Be prepared for whatever questions your audience can ask you.
According to Michael and George Belch, the advertising industry has its own way of evaluating pitches before suggesting it to clients. Play your own devil’s advocate to find out if your proposal will work by asking yourself three questions:
1. Is Your Solution Consistent with Your Client’s Marketing or Business Strategies?
Each company has their own way of doing business.
Some gadget distributors buy their products from reputable manufacturers.
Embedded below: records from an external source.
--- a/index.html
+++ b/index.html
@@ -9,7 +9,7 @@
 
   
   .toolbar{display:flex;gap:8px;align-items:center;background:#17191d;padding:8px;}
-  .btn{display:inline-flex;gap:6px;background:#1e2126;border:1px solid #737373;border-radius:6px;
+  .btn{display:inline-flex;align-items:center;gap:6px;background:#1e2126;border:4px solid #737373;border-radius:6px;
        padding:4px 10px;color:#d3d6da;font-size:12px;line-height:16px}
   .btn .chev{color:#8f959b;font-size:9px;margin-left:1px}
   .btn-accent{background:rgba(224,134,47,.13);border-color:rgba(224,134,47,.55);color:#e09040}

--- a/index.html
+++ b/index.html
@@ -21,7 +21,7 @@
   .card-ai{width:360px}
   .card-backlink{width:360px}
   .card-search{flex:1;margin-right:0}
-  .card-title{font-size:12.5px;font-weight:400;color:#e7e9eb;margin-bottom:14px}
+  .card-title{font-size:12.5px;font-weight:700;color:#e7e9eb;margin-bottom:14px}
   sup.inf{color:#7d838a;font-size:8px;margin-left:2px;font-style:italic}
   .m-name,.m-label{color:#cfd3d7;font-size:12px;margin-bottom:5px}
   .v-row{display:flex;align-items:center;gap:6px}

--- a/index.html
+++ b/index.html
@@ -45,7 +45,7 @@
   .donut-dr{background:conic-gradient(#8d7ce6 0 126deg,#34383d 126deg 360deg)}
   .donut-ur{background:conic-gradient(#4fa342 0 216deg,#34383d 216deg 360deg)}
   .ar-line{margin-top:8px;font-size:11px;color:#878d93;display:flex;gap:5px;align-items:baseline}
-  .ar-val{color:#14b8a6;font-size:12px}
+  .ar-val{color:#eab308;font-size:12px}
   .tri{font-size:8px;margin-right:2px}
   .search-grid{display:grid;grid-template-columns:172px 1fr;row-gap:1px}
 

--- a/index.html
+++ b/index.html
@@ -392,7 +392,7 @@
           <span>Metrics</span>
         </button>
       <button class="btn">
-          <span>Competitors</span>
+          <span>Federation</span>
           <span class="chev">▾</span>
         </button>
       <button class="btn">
Some grocery stores give shelf space only to common goods.
See if your proposed solution is consistent with how your client sells themselves in their market and how they operate their company.
2. Is Your Sales Pitch Consistent with Your Strategy and Objectives?
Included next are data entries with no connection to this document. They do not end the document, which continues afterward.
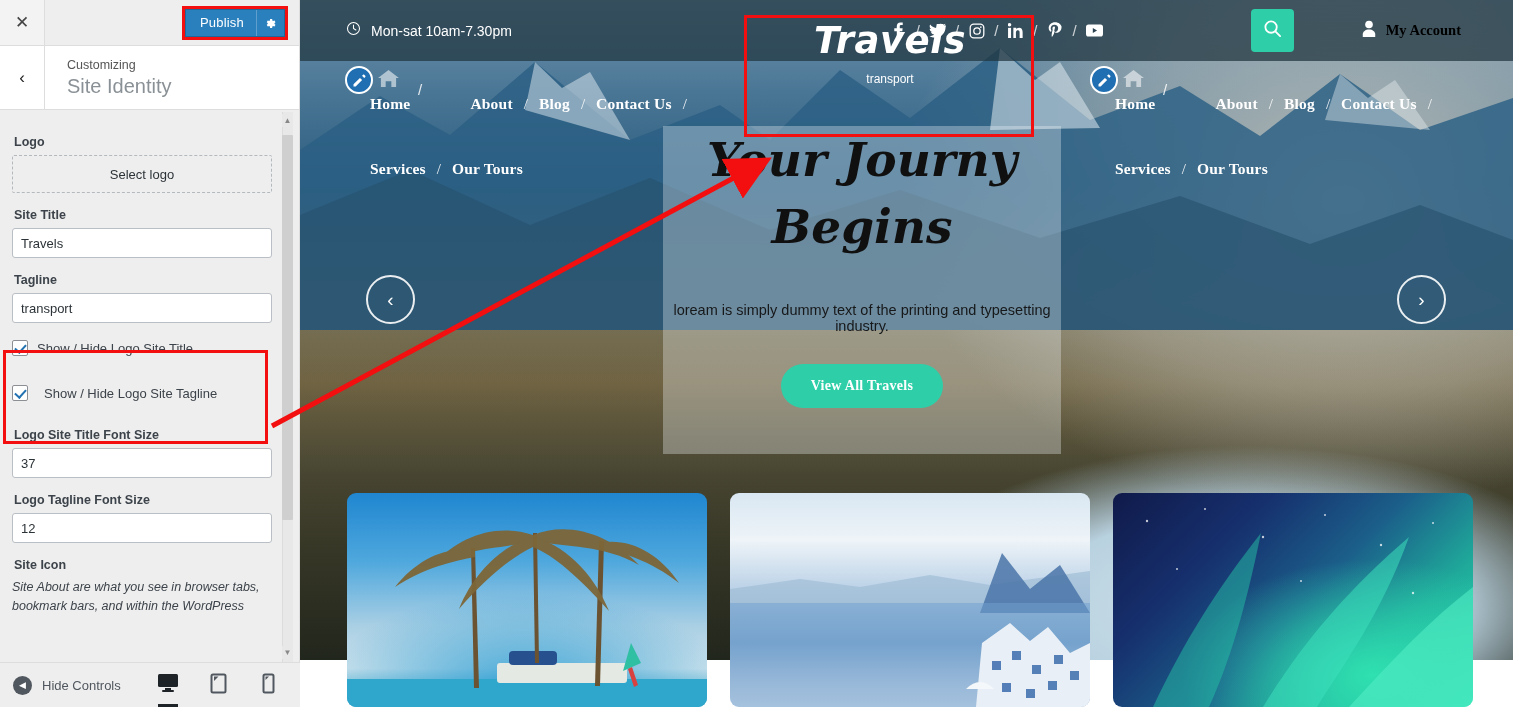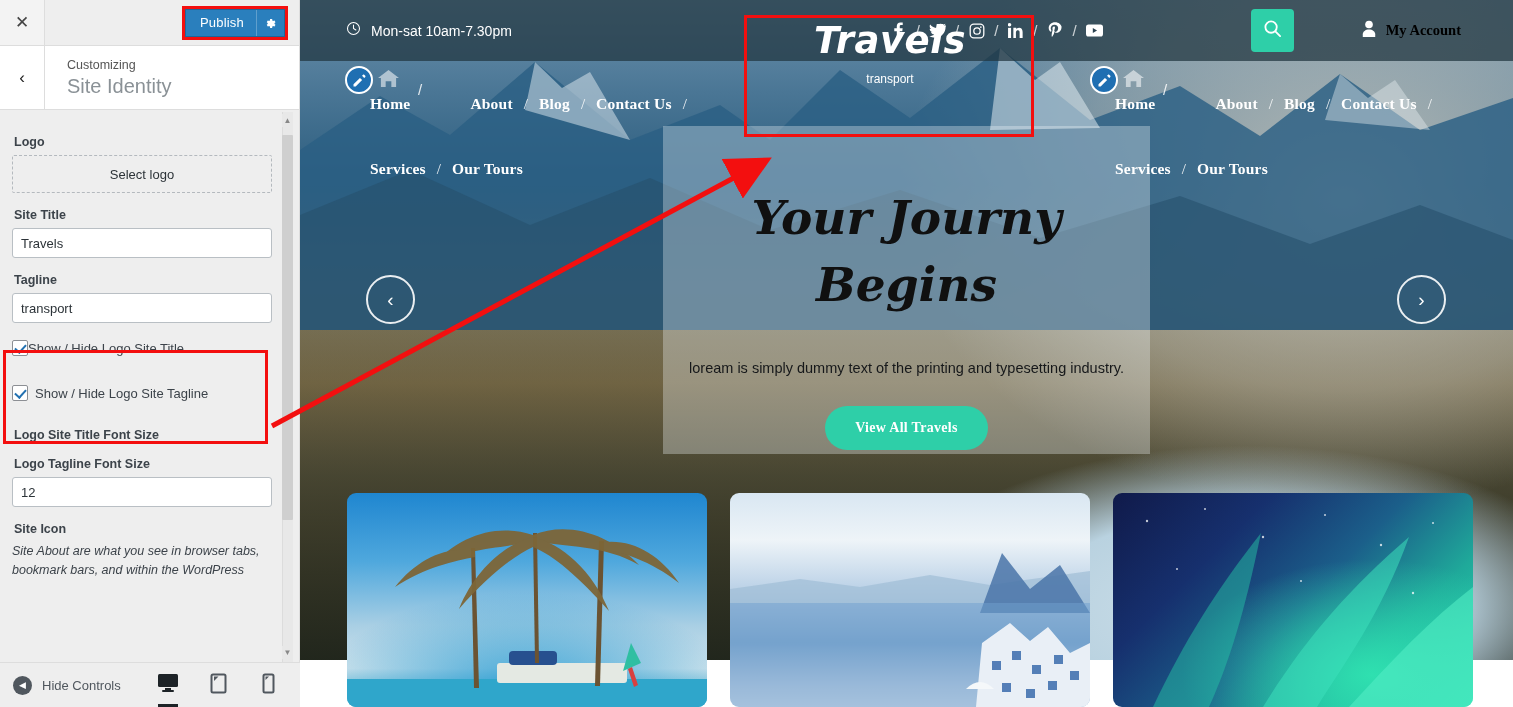--- a/index.html
+++ b/index.html
@@ -231,9 +231,9 @@
 
   
   #hero-caption {
-    position: absolute; left: 363px; top: 126px; width: 487px; height: 328px;
+    position: absolute; left: 363px; top: 126px; width: 398px; height: 328px;
     background: rgba(240,245,248,.33); z-index: 8;
-    display: flex; flex-direction: column; align-items: center; padding-top: 58px;
+    display: flex; flex-direction: column; align-items: center; 
   }
   #hero-h1 {
     font-family: "DejaVu Serif", serif; font-weight: bold; font-style: italic;

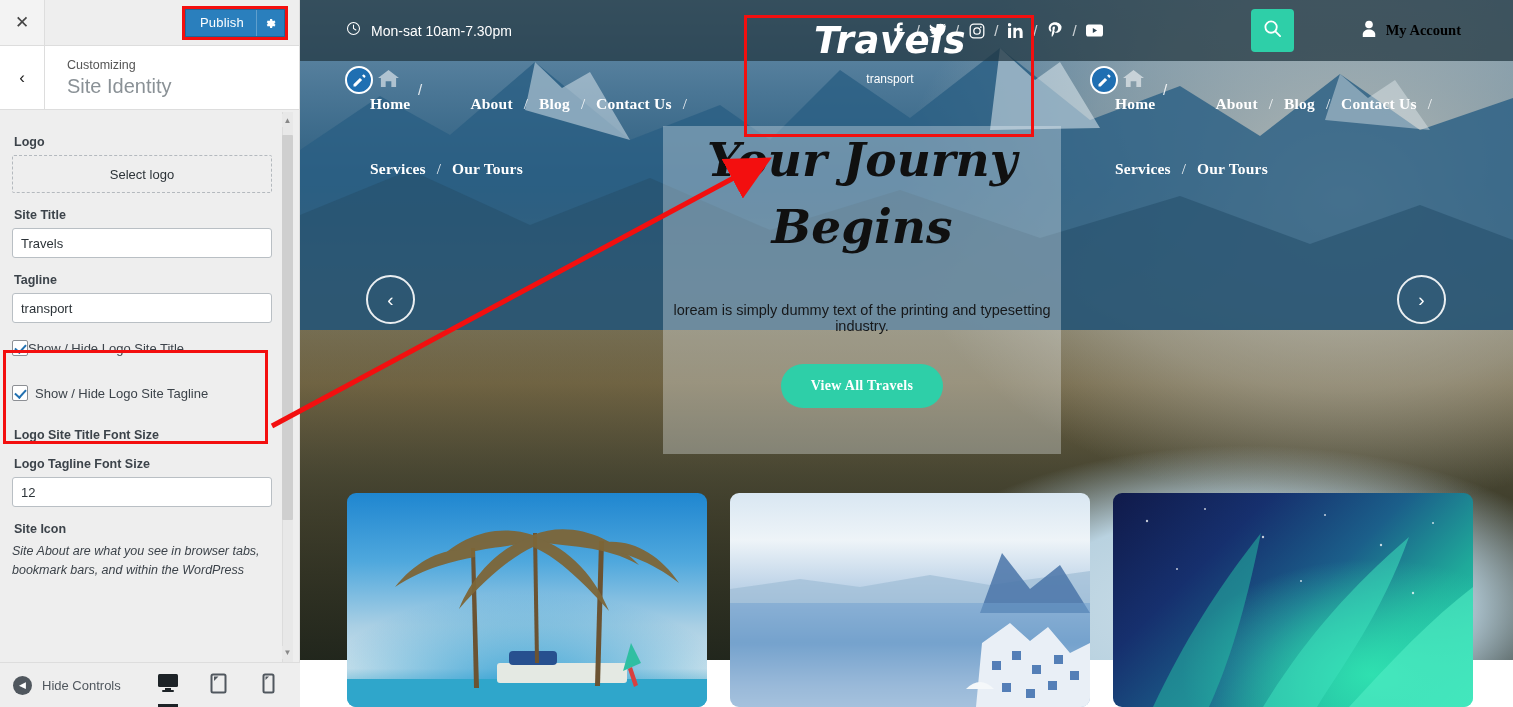--- a/index.html
+++ b/index.html
@@ -94,7 +94,7 @@
     width: 5px; height: 9px; border: solid #2271b1; border-width: 0 2px 2px 0;
     transform: rotate(42deg);
   }
-  .chklabel { font-size: 13px; color: #3c434a; margin-left: 0; }
+  .chklabel { font-size: 13px; color: #3c434a; margin-left: 9px; }
 
   .italic-note {
     font-size: 12.5px; color: #3c434a; font-style: italic; line-height: 19px;

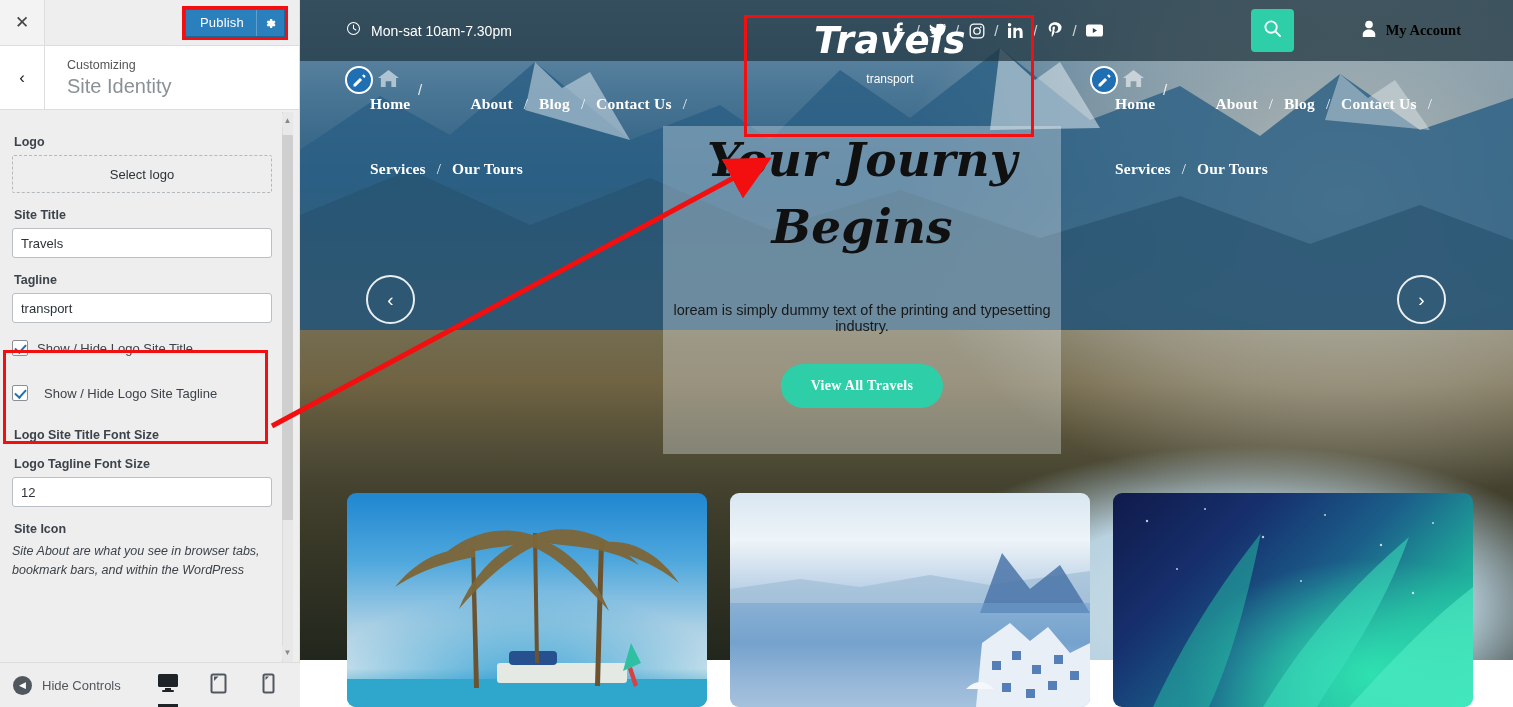--- a/index.html
+++ b/index.html
@@ -331,6 +331,7 @@
       </div>
 
       <div class="fld-label" style="margin-top:24px">Logo Site Title Font Size</div>
+      <input class="txtinput" type="text" value="37" style="">
 
       <div class="fld-label sp">Logo Tagline Font Size</div>
       <input class="txtinput" type="text" value="12" style="">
Is your business presentation simple enough to show exactly what it’s supposed to?
Visuals are great selling tools, but excessively using them drowns out your message.
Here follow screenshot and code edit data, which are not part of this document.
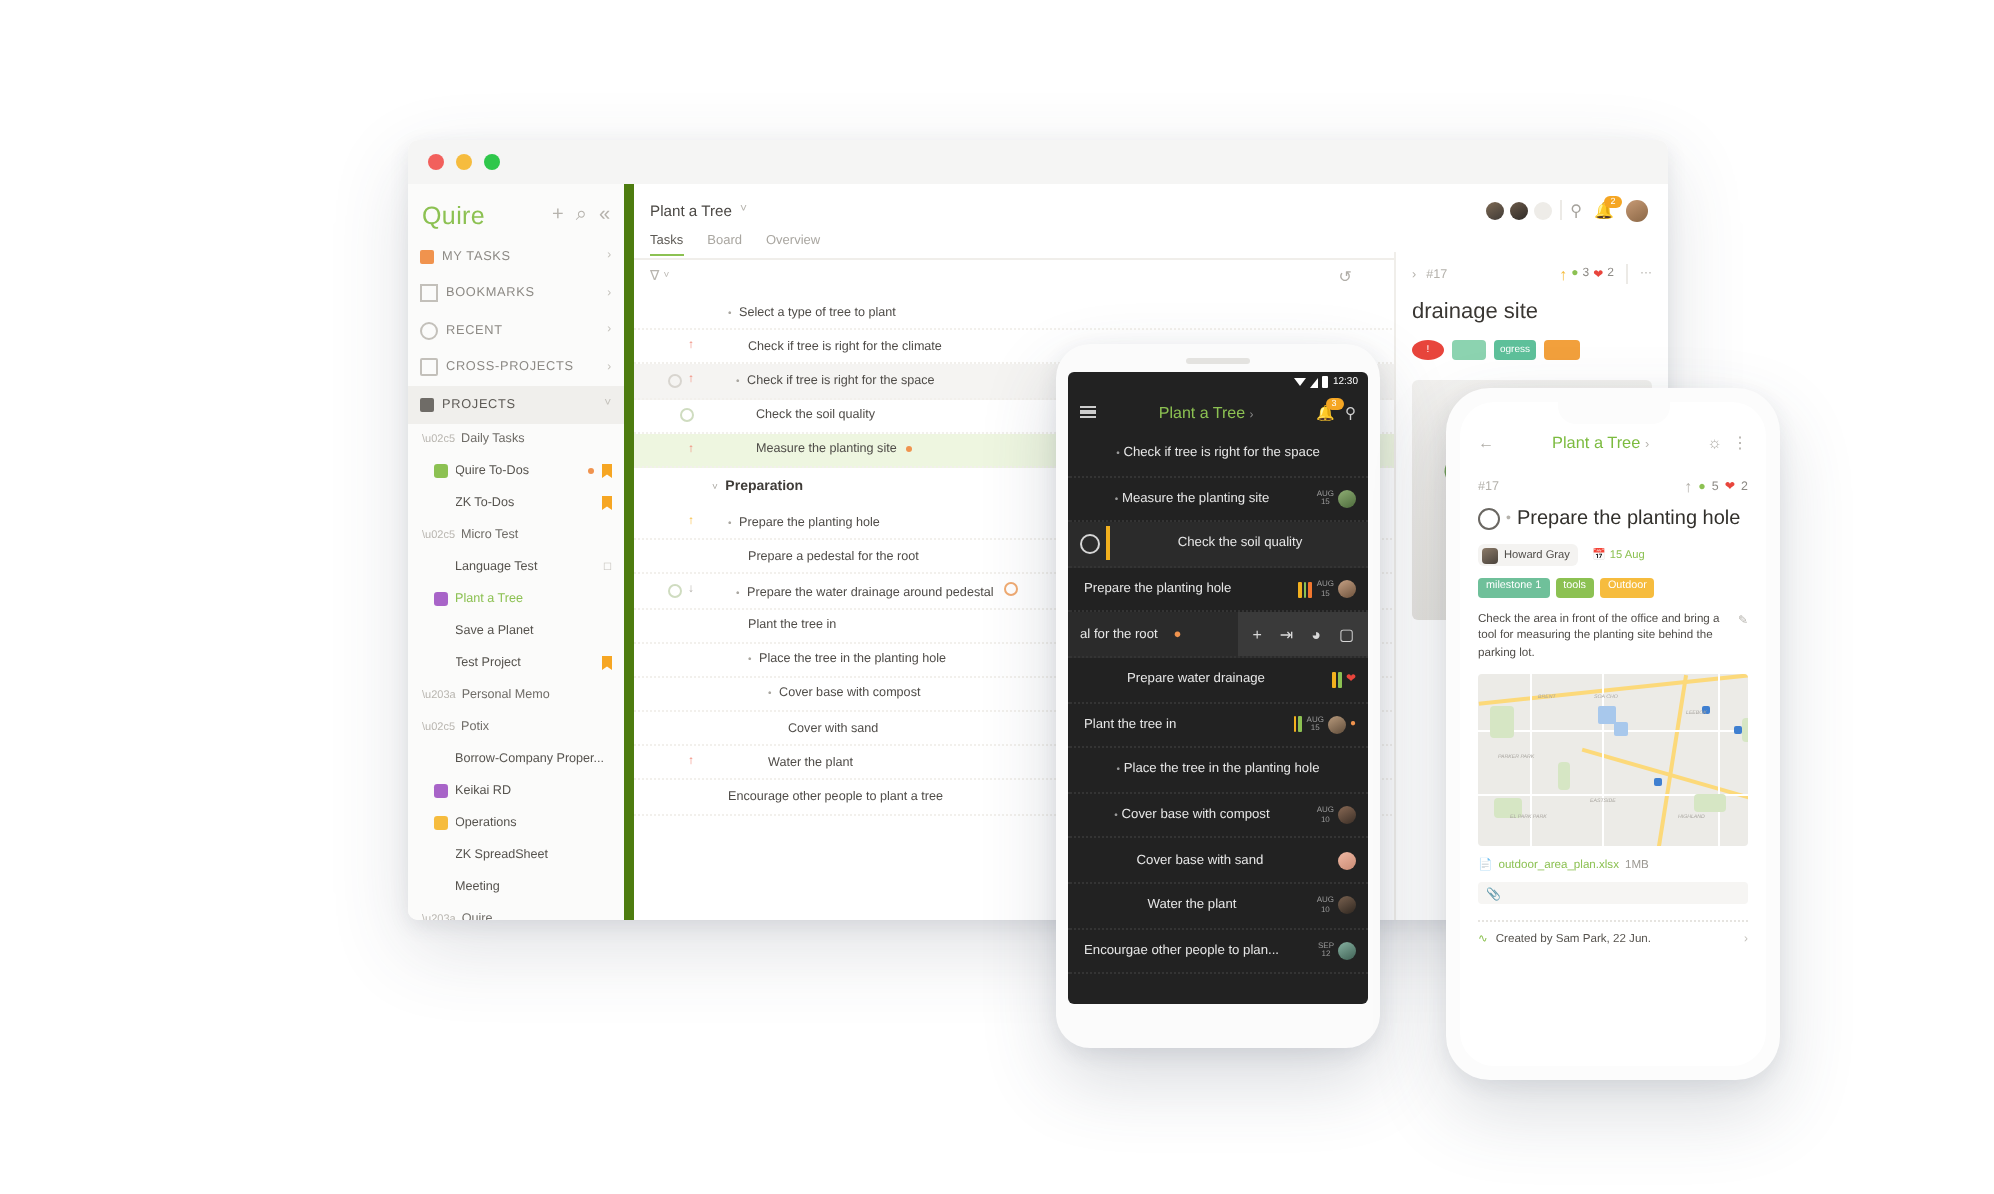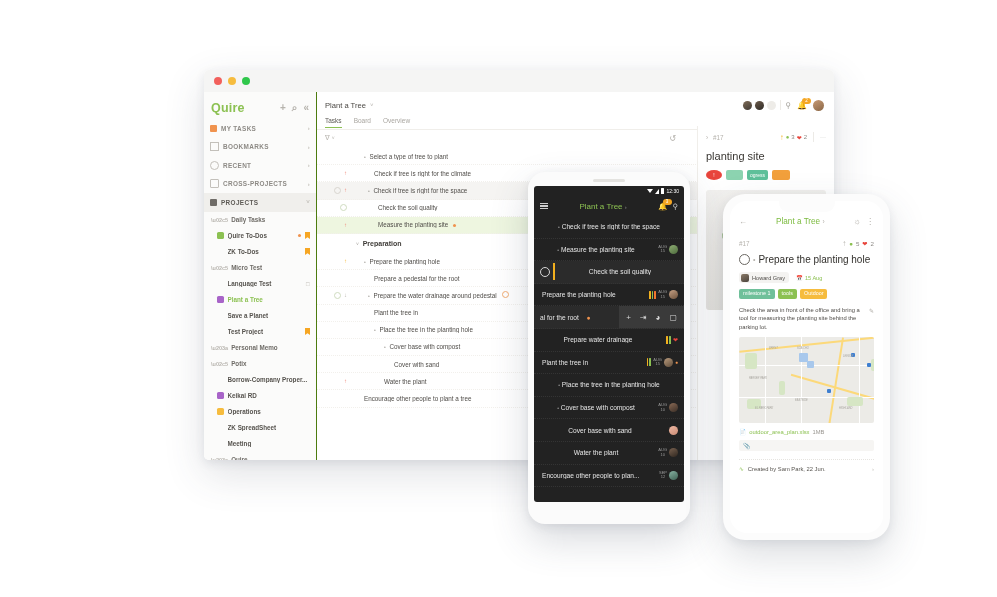--- a/index.html
+++ b/index.html
@@ -24,8 +24,8 @@
   .dbody{display:flex;height:368px;}
 
   
-  .sidebar{width:113px;background:#fbfbfa;border-right:1px solid #4d7c0f;flex:0 0 113px;
-           padding-top:5px;box-sizing:border-box;font-weight:bold;}
+  .sidebar{width:113px;background:#fbfbfa;border-right:5px solid #4d7c0f;flex:0 0 113px;
+           padding-top:5px;box-sizing:border-box;}
   .brandrow{display:flex;align-items:center;height:22px;padding:0 7px;gap:6px;}
   .brand{color:#8cc152;font-size:12.5px;letter-spacing:.2px;}
   .bicon{color:#b6b3ad;font-size:10px;line-height:1;}

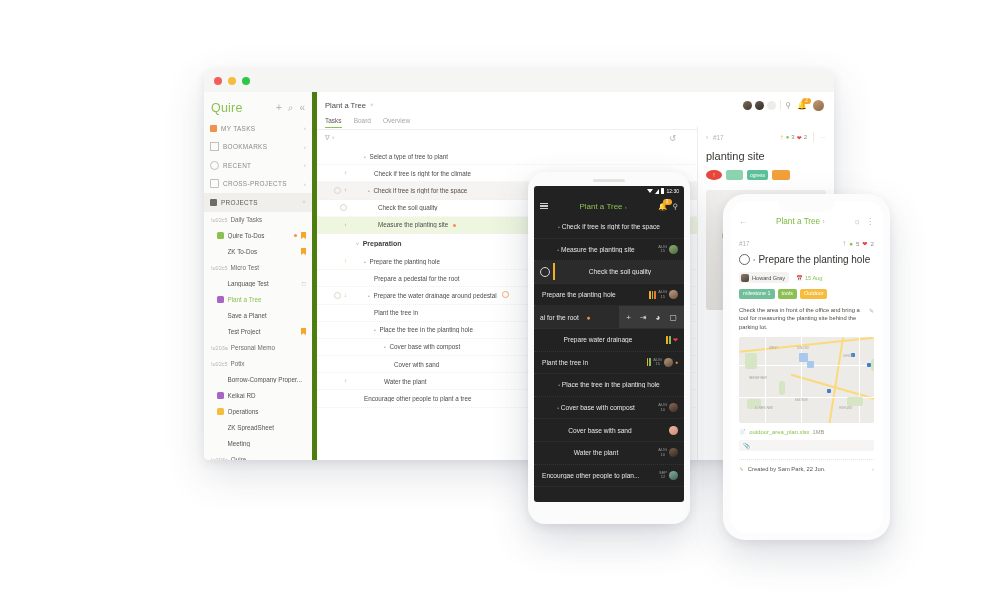--- a/index.html
+++ b/index.html
@@ -520,7 +520,7 @@
               <span style="color:#b5b2ac;">···</span>
             </span>
           </div>
-          <div class="dtitle">planting site</div>
+          <div class="dtitle">drainage site</div>
           <div class="dmeta">
             <span class="dchip" style="background:#e8453c;border-radius:50%;width:10px;justify-content:center;">!</span>
             <span class="dchip" style="background:#8cd3b0;width:11px;"></span>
Using images effectively with the right words presents your message in a straightforward manner, as with the Crisis Relief’s “Liking Isn’t Helping” campaign.
In his book, Hey Whipple, ad veteran Luke Sullivan presents the following questions for presenters to think about:
Do you want to highlight the features and benefits of your product?
Do you want to pitch your product or services to solve your client’s specific problems?
Do you want to highlight your advantages over the competition?
Whatever tactic you use must be consistent with these strategies, and your slide content mustn’t overwhelm your message.
3. Is Your Sales Pitch Appropriate for the Client and Their Customers?
Whatever proposal you present will always affect your client and their customers, if they have any.
More than the products or services you present, the PowerPoint deck you use and your manner of speaking should be relevant enough for the client to relate to and not be offended.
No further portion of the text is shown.